# ACTION ITEM:
Copy the records below exactly, but leave out any picture they contain.

# GIVEN DATA:
##############################
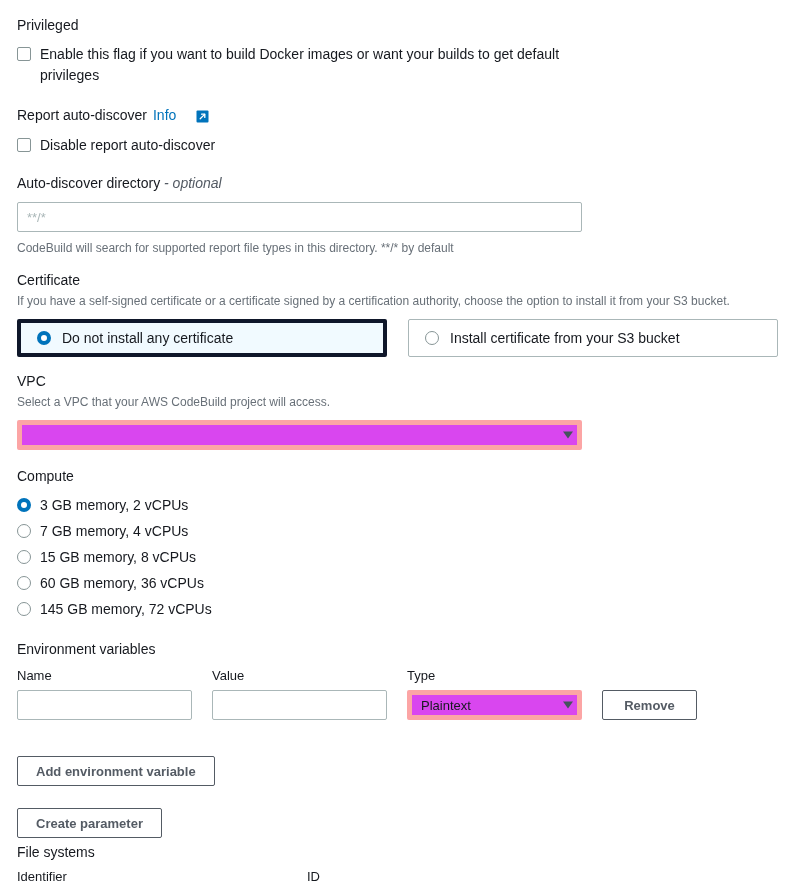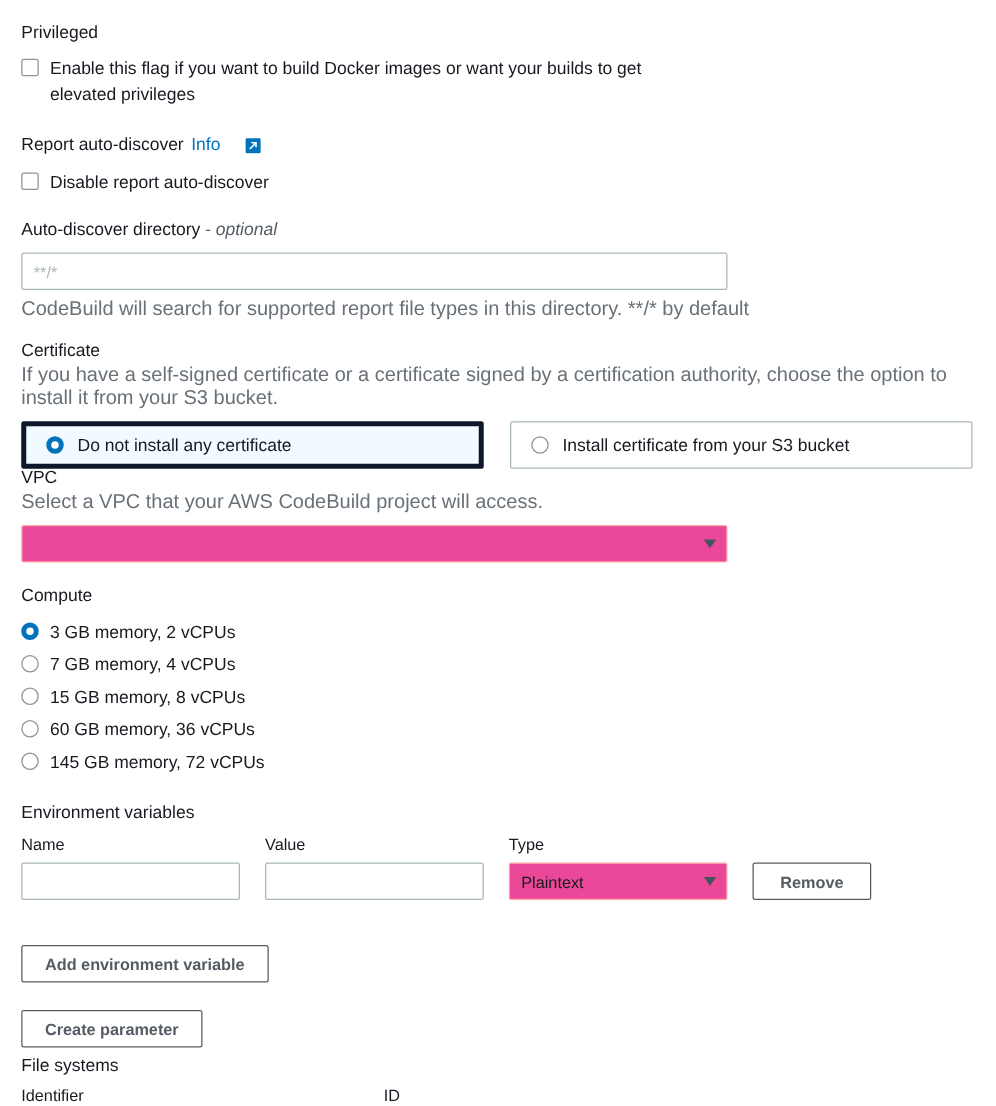--- a/index.html
+++ b/index.html
@@ -24,21 +24,21 @@
   }
 
   
   .section-label {
     font-size: 14px;
     line-height: 20px;
     color: #16191f;
     font-weight: 400;
   }
   .desc {
-    font-size: 16px;
+    font-size: 12px;
     line-height: 18px;
     color: #687078;
     font-weight: 400;
   }
   .optional {
     font-style: italic;
     color: #545b64;
   }
 
   
@@ -93,23 +93,23 @@
     padding: 0 9px;
     outline: none;
   }
   .text-input::placeholder { color: #aab7b8; }
 
   .select-wrap {
     position: relative;
     display: inline-block;
   }
   .select-box {
-    border: 1px solid #fca5a5;
-    border-radius: 2px;
-    background: #ec4899;
+    border: 5px solid #fca5a5;
+    border-radius: 2px;
+    background: #d946ef;
     height: 30px;
     display: flex;
     align-items: center;
     padding: 0 9px;
     font-size: 13px;
     color: #16191f;
   }
   .caret {
     position: absolute;
     right: 9px;
@@ -188,21 +188,21 @@
 </style>
 </head>
 <body>
 
 <div class="page">
 
   <div style="position:absolute; left:17px; top:15px;">
     <div class="section-label">Privileged</div>
     <div class="check-row" style="margin-top:9px; width:560px;">
       <span class="checkbox"></span>
-      <span class="check-label">Enable this flag if you want to build Docker images or want your builds to get elevated privileges</span>
+      <span class="check-label">Enable this flag if you want to build Docker images or want your builds to get default privileges</span>
     </div>
   </div>
 
   <div style="position:absolute; left:17px; top:105px;">
     <div style="display:flex; align-items:center; gap:6px;">
       <span class="section-label">Report auto-discover</span>
       <a href="#" class="info-link">
         <span>Info</span>
         <span class="ext-icon">
           <svg width="13" height="13" viewBox="0 0 13 13" xmlns="http://www.w3.org/2000/svg">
##############################
# RESULT FOR THIS EXERCISE:
--- a/index.html
+++ b/index.html
@@ -24,21 +24,21 @@
   }
 
   
   .section-label {
     font-size: 14px;
     line-height: 20px;
     color: #16191f;
     font-weight: 400;
   }
   .desc {
-    font-size: 16px;
+    font-size: 12px;
     line-height: 18px;
     color: #687078;
     font-weight: 400;
   }
   .optional {
     font-style: italic;
     color: #545b64;
   }
 
   
@@ -93,23 +93,23 @@
     padding: 0 9px;
     outline: none;
   }
   .text-input::placeholder { color: #aab7b8; }
 
   .select-wrap {
     position: relative;
     display: inline-block;
   }
   .select-box {
-    border: 1px solid #fca5a5;
-    border-radius: 2px;
-    background: #ec4899;
+    border: 5px solid #fca5a5;
+    border-radius: 2px;
+    background: #d946ef;
     height: 30px;
     display: flex;
     align-items: center;
     padding: 0 9px;
     font-size: 13px;
     color: #16191f;
   }
   .caret {
     position: absolute;
     right: 9px;
@@ -188,21 +188,21 @@
 </style>
 </head>
 <body>
 
 <div class="page">
 
   <div style="position:absolute; left:17px; top:15px;">
     <div class="section-label">Privileged</div>
     <div class="check-row" style="margin-top:9px; width:560px;">
       <span class="checkbox"></span>
-      <span class="check-label">Enable this flag if you want to build Docker images or want your builds to get elevated privileges</span>
+      <span class="check-label">Enable this flag if you want to build Docker images or want your builds to get default privileges</span>
     </div>
   </div>
 
   <div style="position:absolute; left:17px; top:105px;">
     <div style="display:flex; align-items:center; gap:6px;">
       <span class="section-label">Report auto-discover</span>
       <a href="#" class="info-link">
         <span>Info</span>
         <span class="ext-icon">
           <svg width="13" height="13" viewBox="0 0 13 13" xmlns="http://www.w3.org/2000/svg">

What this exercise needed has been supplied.